La paga del pecado es la muerte. Pero Dios, el único que es inmortal, otorgará vida eterna a sus redimidos. Hasta ese día, la muerte constituye un estado de inconsciencia para todos. Cuando Cristo, que es nuestra vida, aparezca, los justos resucitados y los justos vivos serán glorificados, y todos juntos serán arrebatados para salir al encuentro de su Señor. La segunda resurrección, la resurrección de los impíos, ocurrirá mil años después (Job 19:25-27; Sal. 146:3, 4; Ecl. 9:5, 6, 10; Dan. 12:2, 13; Isa. 25:8; Juan 5:28, 29; 11:11-14; Rom. 6:23; 16; 1 Cor. 15:51-54; Col. 3:4; 1 Tes. 4:13-17; 1 Tim. 6:15; Apoc. 20:1-10).
El milenio es el reino de mil años de Cristo con sus santos en el cielo, que se extiende entre la primera y la segunda resurrección.
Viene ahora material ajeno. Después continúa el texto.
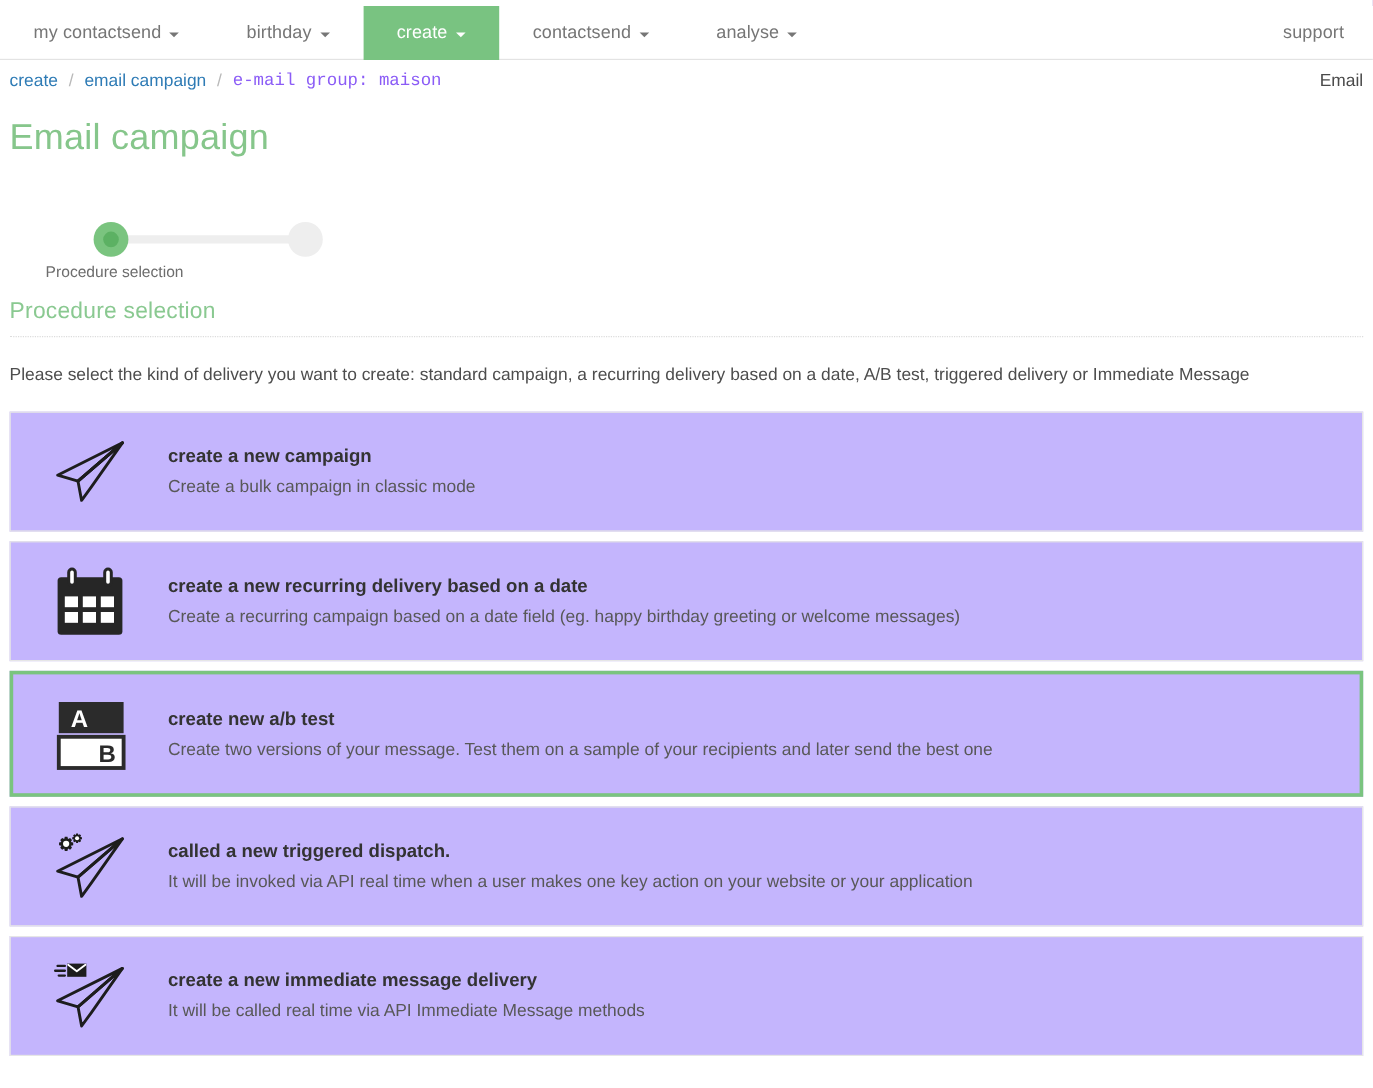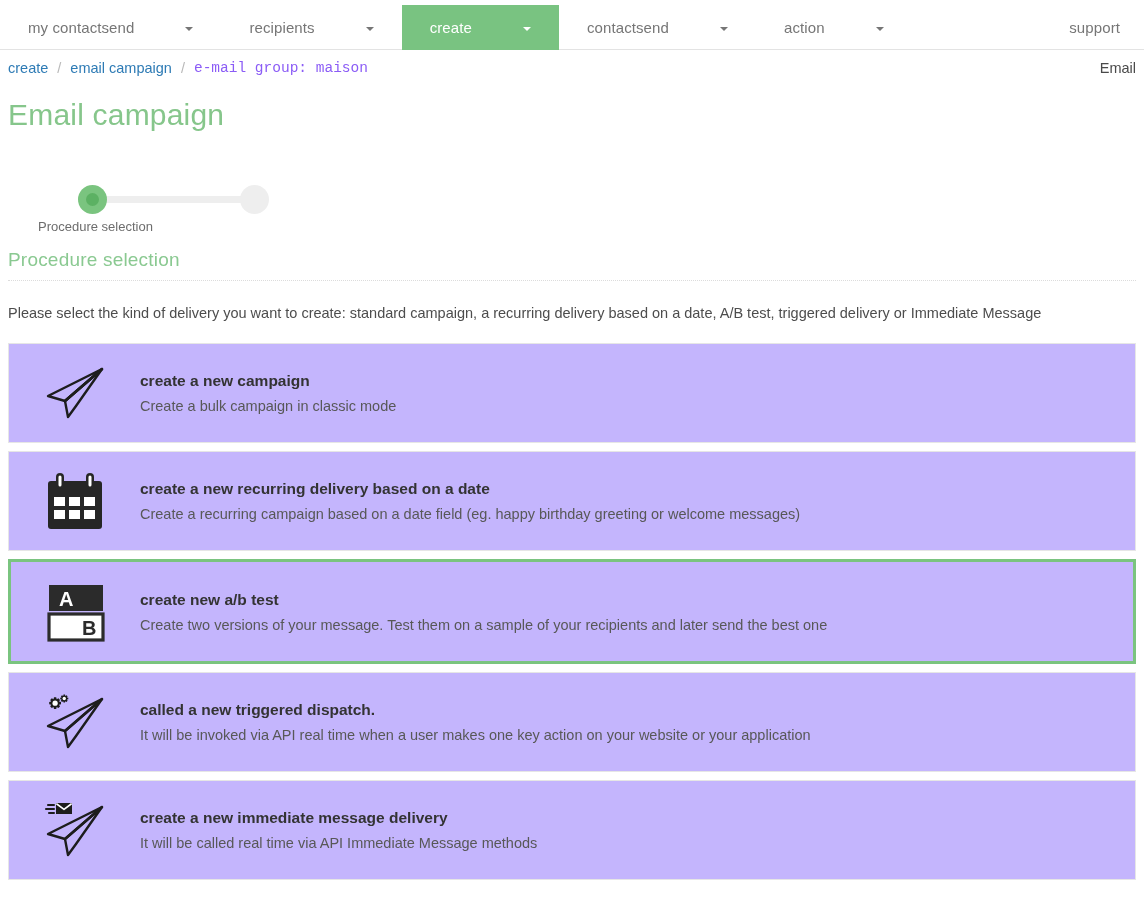--- a/index.html
+++ b/index.html
@@ -41,7 +41,6 @@
     cursor: pointer;
     white-space: nowrap;
     letter-spacing: .1px;
-    gap: 44px;
   }
   .navitem.active { background: #79c381; color: #ffffff; }
   .caret {

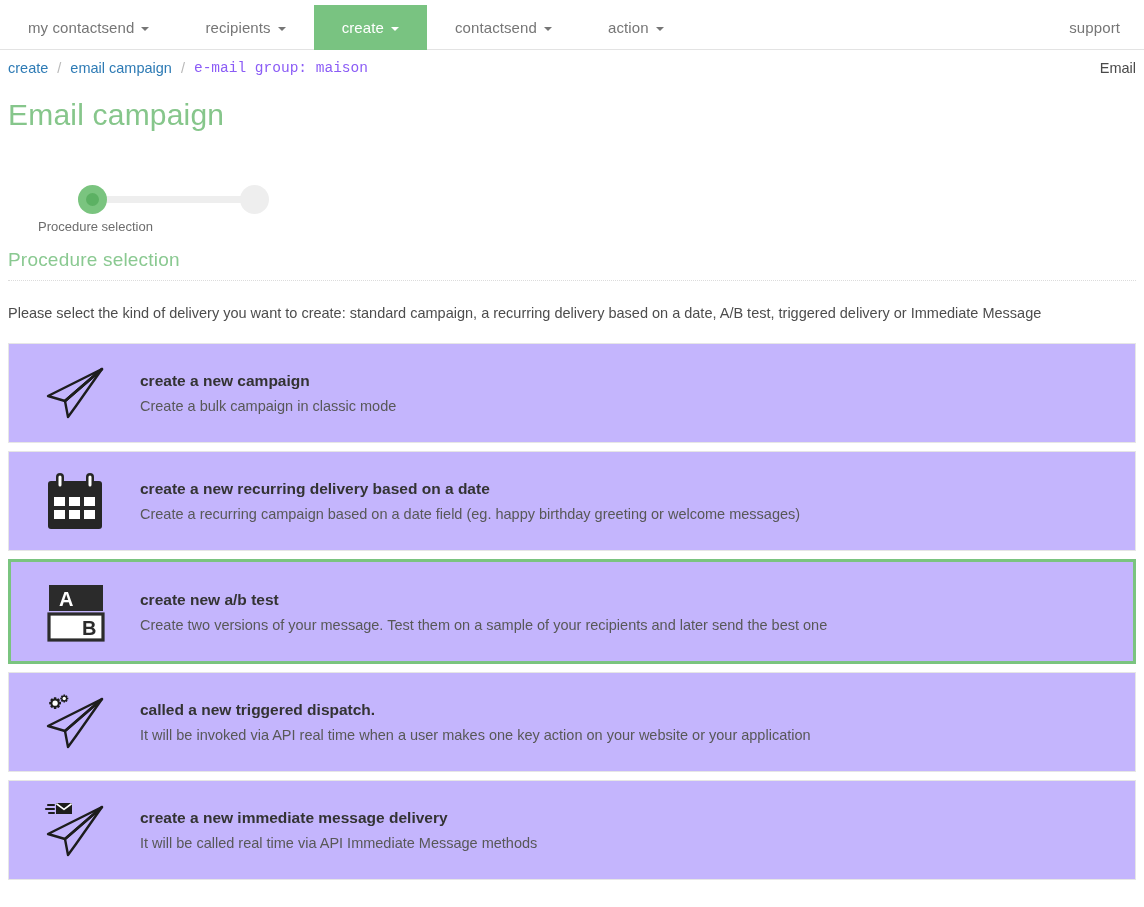--- a/index.html
+++ b/index.html
@@ -195,7 +195,7 @@
     </div>
 
     <div class="navitem">
-      <span>recipients</span>
+      <span>birthday</span>
       <i class="caret"></i>
     </div>
 

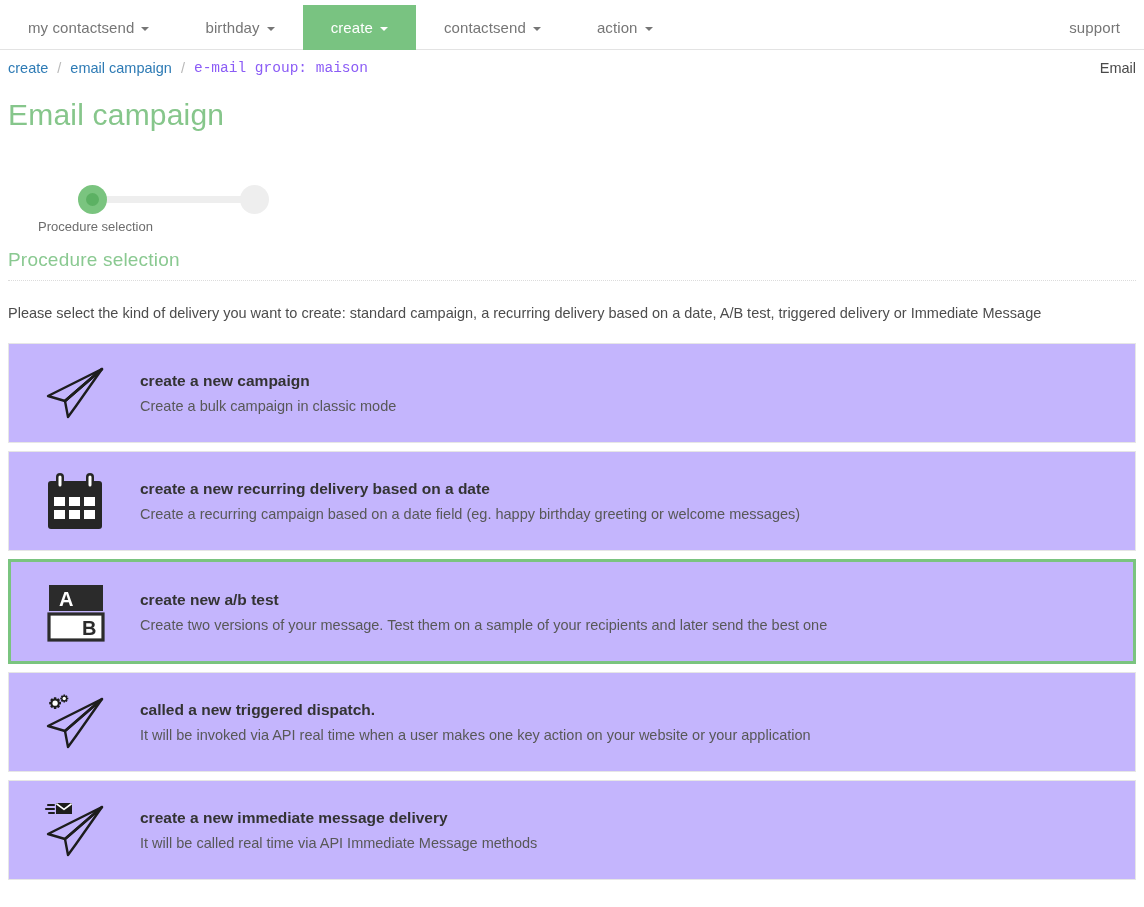--- a/index.html
+++ b/index.html
@@ -210,7 +210,7 @@
     </div>
 
     <div class="navitem">
-      <span>action</span>
+      <span>analyse</span>
       <i class="caret"></i>
     </div>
Durante ese tiempo, serán juzgados los impíos; la Tierra estará completamente desolada, sin habitantes humanos con vida, pero sí ocupada por Satanás y sus ángeles. Al terminar ese período, Cristo y sus santos, y la Santa Ciudad, descenderán del cielo a la Tierra. Los impíos muertos resucitarán entonces y, junto con Satanás y sus ángeles, rodearán la ciudad; pero el fuego de Dios los consumirá y purificará la Tierra. De ese modo, el universo será librado del pecado y de los pecadores para siempre (Jer. 4:23-26; Eze. 28:18, 19; Mal. 4:1; 1 Cor. 6:2, 3; Apoc. 20; 21:1-5).
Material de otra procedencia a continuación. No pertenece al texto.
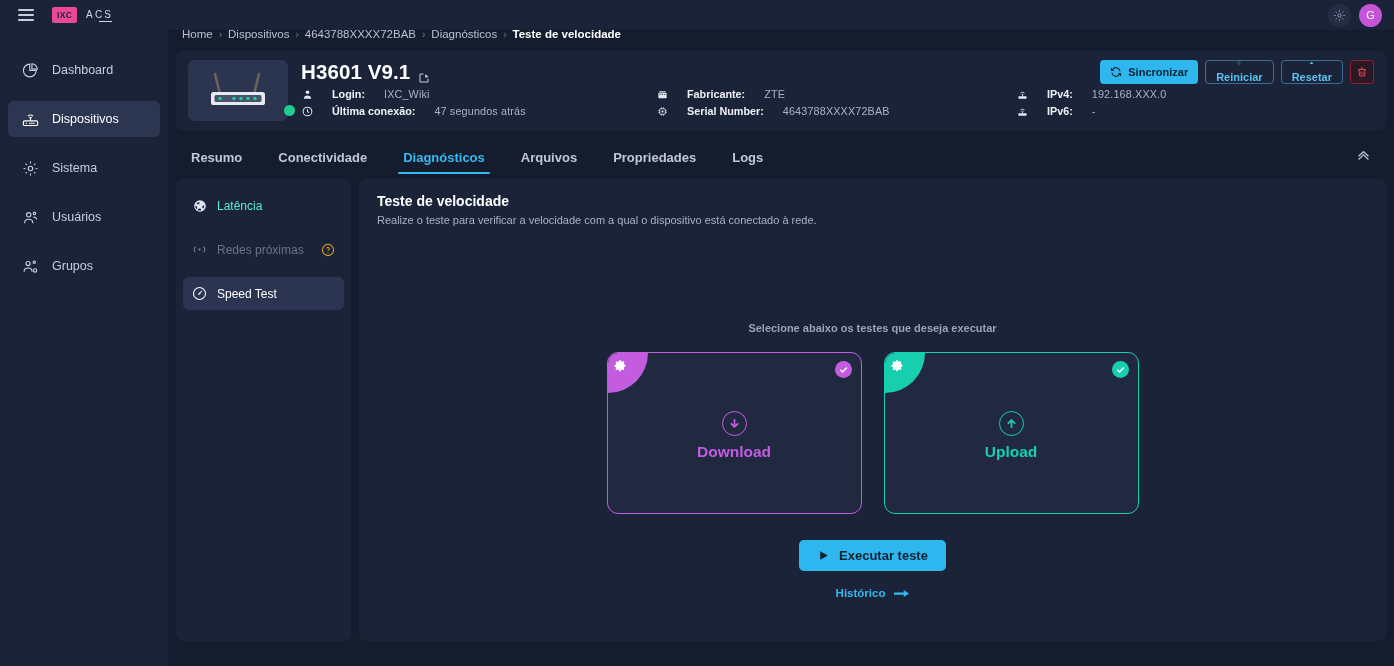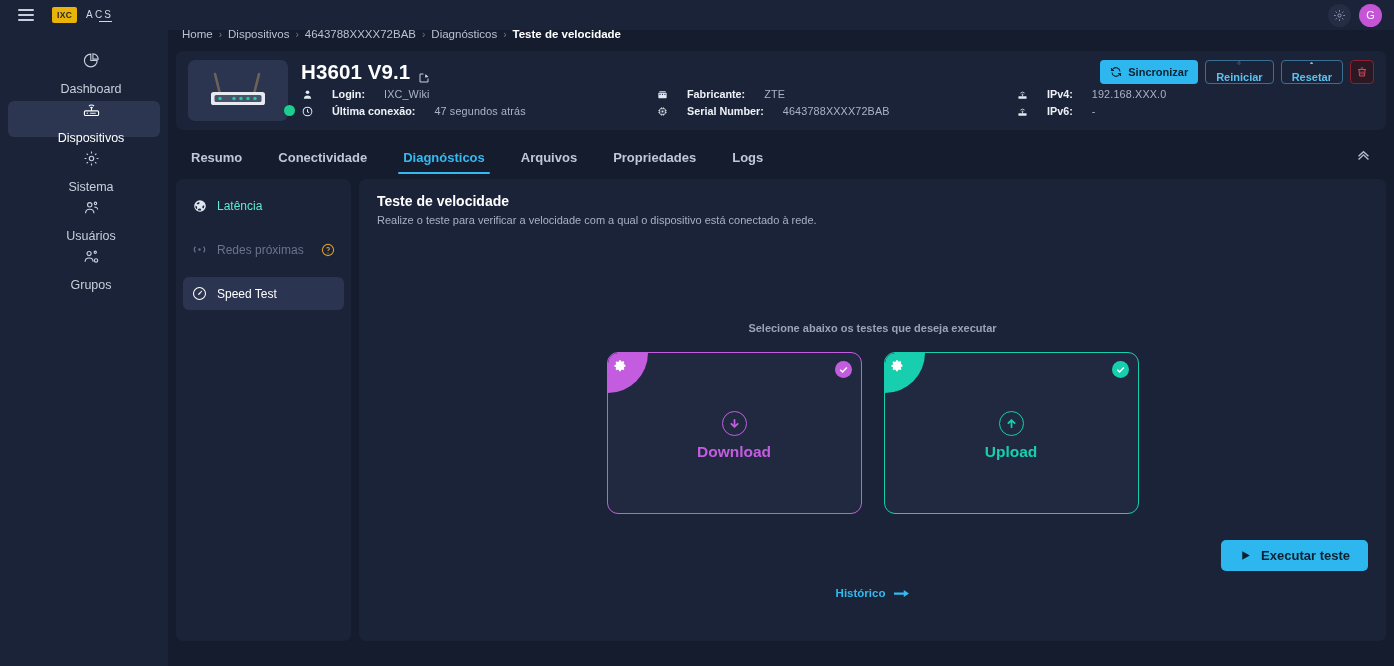--- a/index.html
+++ b/index.html
@@ -39,7 +39,7 @@
   }
   #brand { display: flex; align-items: center; gap: 9px; }
   #brand .ixc {
-    background: #eab308;
+    background: #ec4899;
     color: #1b2338;
     font-size: 8.5px;
     font-weight: bold;

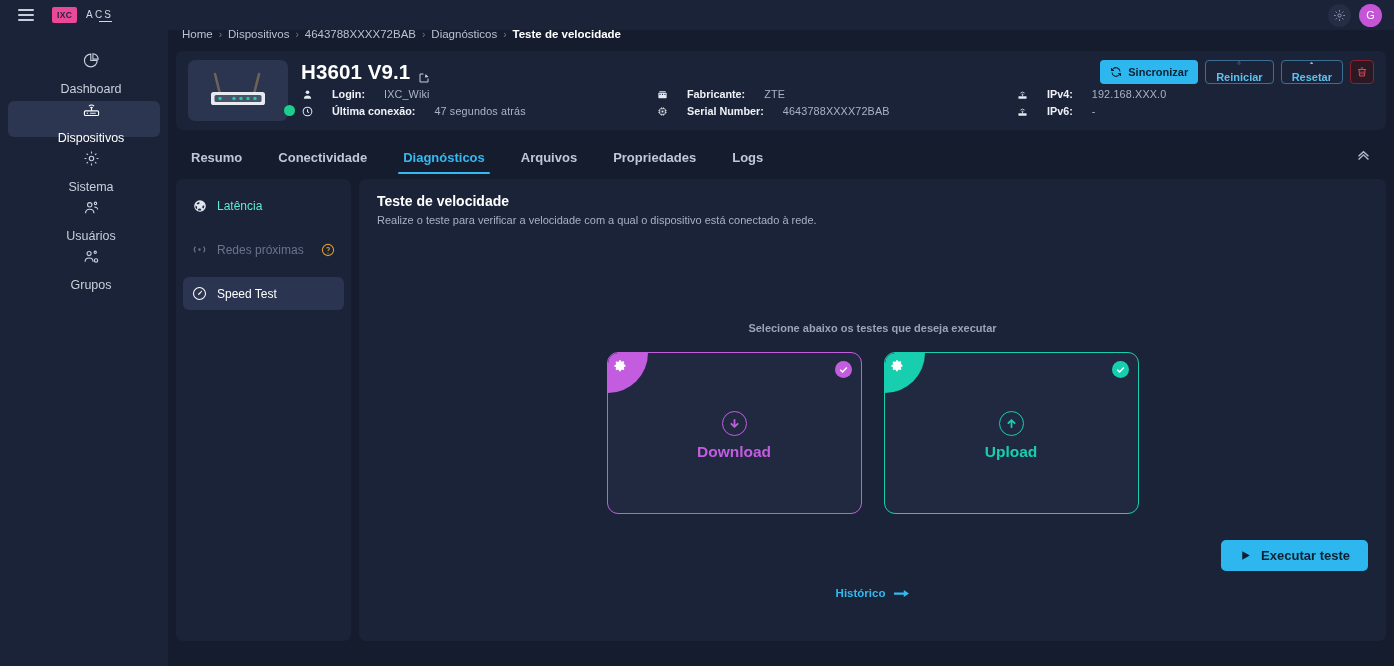--- a/index.html
+++ b/index.html
@@ -101,7 +101,6 @@
     font-size: 12.5px;
     color: #c8cfdd;
     cursor: pointer;
-    flex-direction: column;
   }
   .nav-item.active { background: #2c3650; color: #fff; }
   .nav-item .ico {

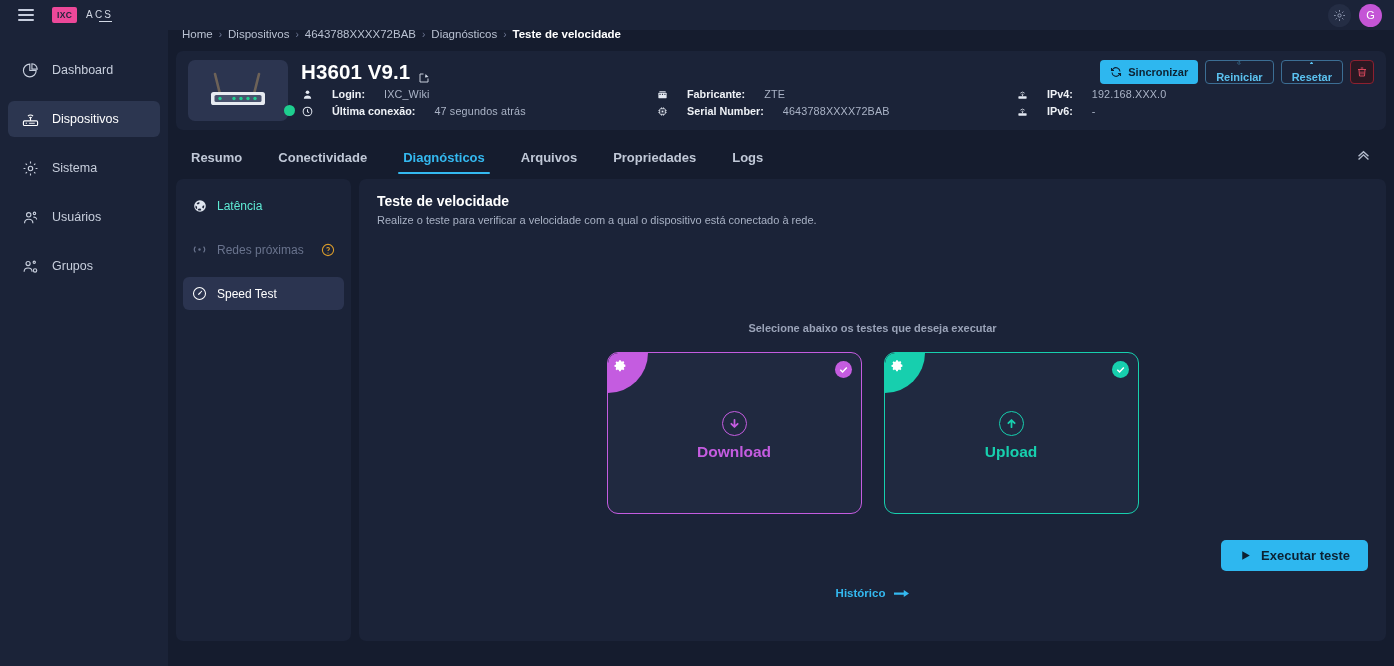--- a/index.html
+++ b/index.html
@@ -379,7 +379,7 @@
   .test-card.upload .tlabel { color: #17cfae; }
 
   
-  #run-wrap { display: flex; justify-content: flex-end; margin-top: 26px; }
+  #run-wrap { display: flex; justify-content: center; margin-top: 26px; }
   #run-btn {
     background: #2eb7ef;
     color: #0c2132;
En la Tierra Nueva, en que habita la justicia, Dios proporcionará un hogar eterno para los redimidos, y un ambiente perfecto para la vida, el amor, el gozo y el aprendizaje eternos en su presencia. Porque allí Dios mismo morará con su pueblo, y el sufrimiento y la muerte terminarán para siempre. El Gran Conflicto habrá terminado y el pecado no existirá más. “Todas las cosas, animadas e inanimadas, declararán [...] que Dios es amor” (CS 737); y él reinará para siempre jamás. Amén (Isa. 35; 65:17-25; Mat. 5:5; 2 Ped. 3:13; Apoc. 11:15; 21:1-7; 22:1-5).